¿Por qué libros publicados
esconden alguna errata
si se revisan con mimo
por concienzudas miradas?
Tras varias noches en vela
consultando con la almohada
me dispuse a hallar respuestas
y al alba emprendí mi marcha.
Viajé a través de los tiempos
consultando obras pasadas
y en páginas del medievo [1]
di, por fin, en la diana.
Tractatus de Penitencia [2]
fue mi primera parada.
Allí escribió Juan de Gales
cuál podía ser la causa.
No era que la oscuridad
durante largas jornadas
condujese a los copistas
a cometer varias faltas.
Tampoco el tedio influía
en la omisión de palabras,
ni en las lagunas del texto
que estos se despistaran.

El culpable del desastre
de las obras acabadas
era un demonio burlón
que con la lengua jugaba.
En un tratado del XV [3],
él mismo se presentaba,
explicando a los lectores
detalles de sus hazañas.
«Mi nombre es Titivillus
y errores llevo a la espalda
que susurro a los copistas
que prestos caen en la trampa».
Su reputación creció
con la gesta más sonada,
consiguiendo que una Biblia [4]
al adulterio invitara.
En épocas posteriores [5]
su presencia fue olvidada
y así, con más libertad
continuó con sus andanzas.
Hoy en día su labor
de error humano es tachada
o asociada al corrector
si de las redes se trata.
Siendo ya conocedores
del espíritu que engaña
no culpéis a la editora
cuando encontréis una falta.
Recordad a Titivillus
artífice de la errata.

[1] El problema de la fiabilidad de los libros de la Edad Media no se limita a los errores por omisión o erratas ortotipográficas cometidas por los copistas “como resultado de la intervención de Titivillus”. Una de las causas más problemáticas es que, en ocasiones, si los copistas estaban formados en la temática del libro que estaban copiando, añadían comentarios propios. En un principio los anotaban en los márgenes o en el mismo párrafo entre corchetes, pero muchas copias después, se hacía muy difícil discernir si el comentario era de un copista o del autor original. En la mayoría de los casos estos comentarios eran irrelevantes, pero, en otros, podían alterar el sentido del texto. Siendo conscientes los medievales de la existencia de este problema, a partir del s. XII empezaron a emplear copistas analfabetos, que, como podréis imaginar, eran las víctimas perfectas de nuestro temido Titivillus que podía colarles muchos más errores sin que se dieran cuenta.
[2] La primera vez que «el demonio de la bolsa» apareció con su nombre, Titivillus, fue en la obra del franciscano y doctor en Teología Johanne Guallensis (John of Wales o Juan de Gales, siglo XIII), Tractatus de Penitentia (1285). En ella podemos leer: «Fragmina verborum Titivillus colligit horum / Quibus die mille vicibus sí sarcinat ille».

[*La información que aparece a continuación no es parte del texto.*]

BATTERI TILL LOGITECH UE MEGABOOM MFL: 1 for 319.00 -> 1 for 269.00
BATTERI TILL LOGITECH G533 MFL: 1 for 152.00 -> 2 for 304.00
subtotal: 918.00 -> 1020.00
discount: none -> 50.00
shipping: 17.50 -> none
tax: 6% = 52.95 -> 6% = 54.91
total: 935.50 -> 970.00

[3] Se trata del tratado devocional inglés anónimo The Myroure Of Oure Ladye. En él Titivillus se presenta a sí mismo: «Mi nombre es Tytyvyllus…» y habla de cómo comente* errores comiéndose sílabas y palabras enteras.

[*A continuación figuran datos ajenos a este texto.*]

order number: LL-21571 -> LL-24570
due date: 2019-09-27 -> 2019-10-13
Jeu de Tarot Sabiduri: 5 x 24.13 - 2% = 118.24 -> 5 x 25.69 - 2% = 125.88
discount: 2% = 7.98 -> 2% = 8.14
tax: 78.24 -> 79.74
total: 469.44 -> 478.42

*comete: Participación de Titivillus en la entrada.
[4] Nos referimos a la llamada Biblia maldita cuya historia es la siguiente: corría el siglo XVII cuando Carlos I de Inglaterra encargó la edición de una Biblia a los impresores reales Robert Baker y Martin Lucas. Cuando está estuvo lista y, tal y como era previsible, se vendía muy bien se percataron de que uno de los mandamientos, concretamente el sexto, había experimentado una ligera variación y decía: «Cometerás actos impuros». Nuestro demonio canalla había conseguido su máxima proeza: invitar a los lectores al desenfreno sexual y, en consecuencia, a ir al infierno de cabeza. Quienes no necesitaron morir para vivir un infierno fueron los pobres editores que cargaron con las culpas del error. El rey, presionado por el arzobispo de Canterbury George Abbot les retiró la licencia para imprimir libros y les impuso una multa de 300 libras. Eso llevó a la quiebra a Barker, quien fue encarcelado en 1635 por la ingente cantidad de dinero que debía y pasó los siguientes 10 años entrando y saliendo de prisión. Así, hasta que murió entre rejas en 1645.
[5] Según Margaret Jennins y otros autores, cuando William Shakespeare lo mencionó en Noche de Reyes y en Enrique IV era casi un desconocido y es probable que el público no supiese a quién se refería.